PROVIDED MATERIAL:
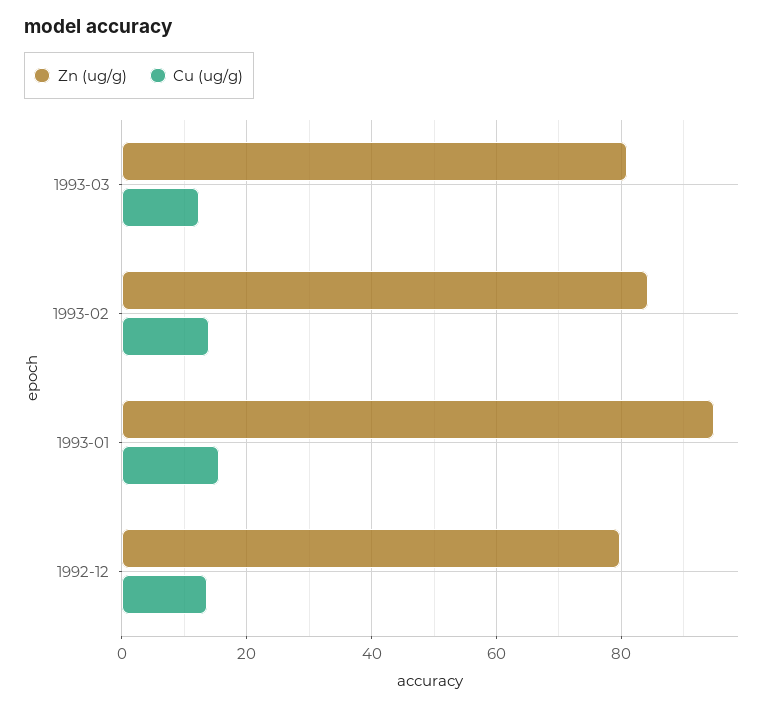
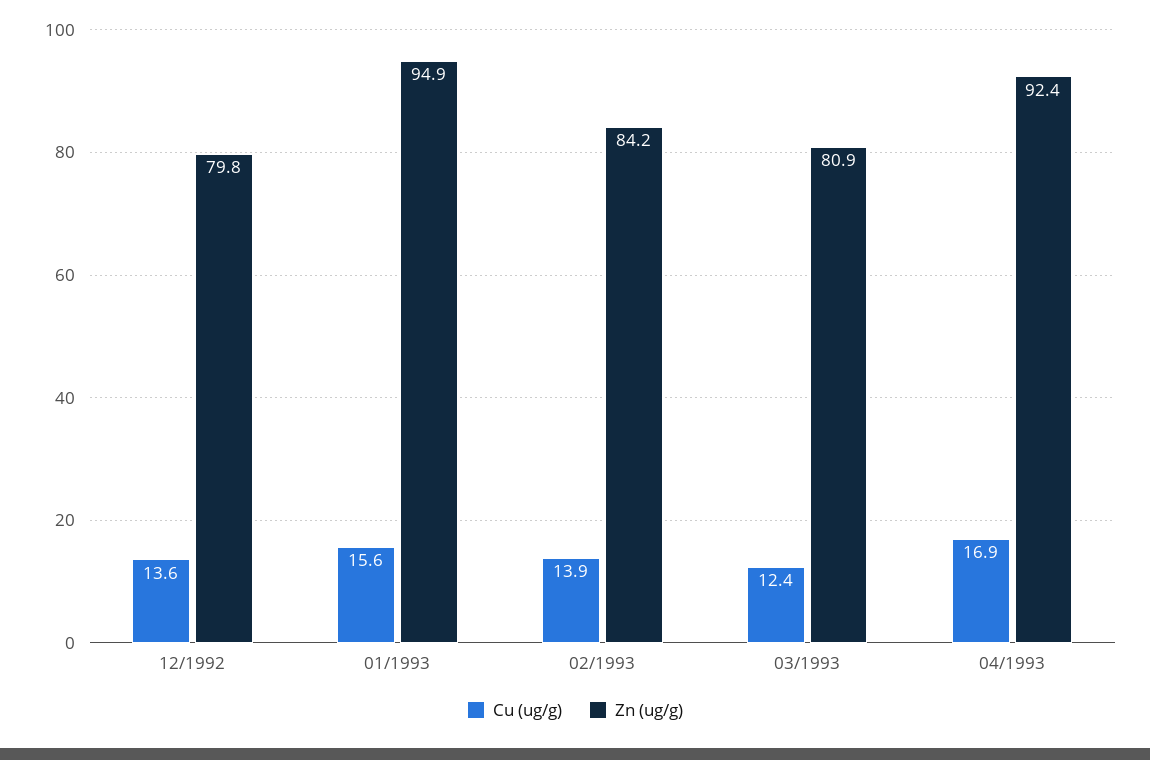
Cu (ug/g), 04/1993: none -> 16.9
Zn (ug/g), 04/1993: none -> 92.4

...

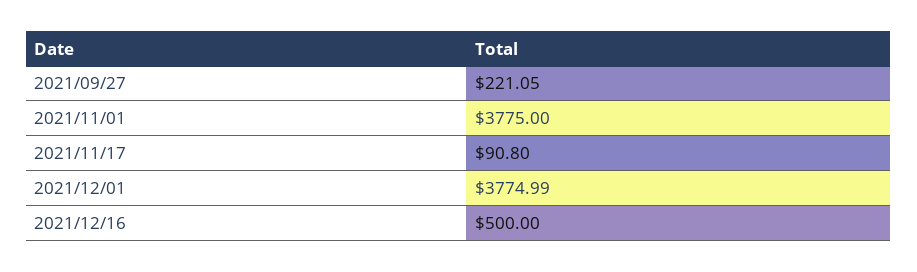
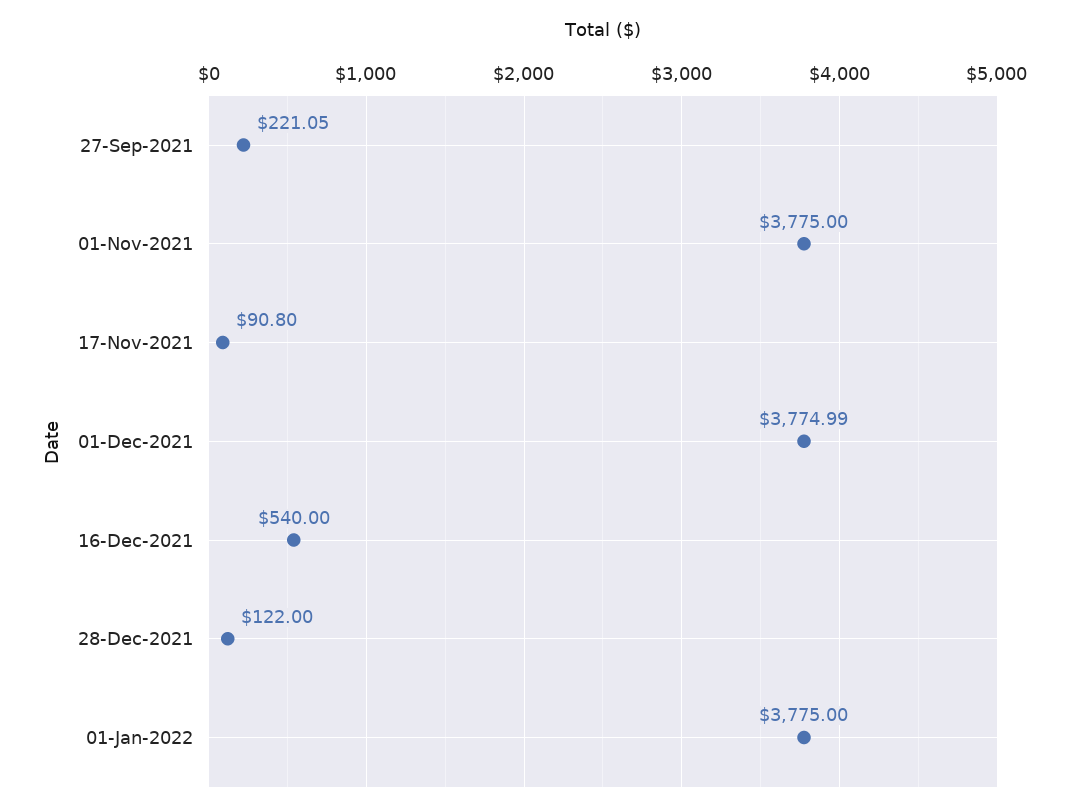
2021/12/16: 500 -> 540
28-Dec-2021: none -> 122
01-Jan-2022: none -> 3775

EXERCISE BRIEF:
Look over the entries for "none", then copy every line that includes that string.

EXERCISE SOLUTION:
Cu (ug/g), 04/1993: none -> 16.9
Zn (ug/g), 04/1993: none -> 92.4
28-Dec-2021: none -> 122
01-Jan-2022: none -> 3775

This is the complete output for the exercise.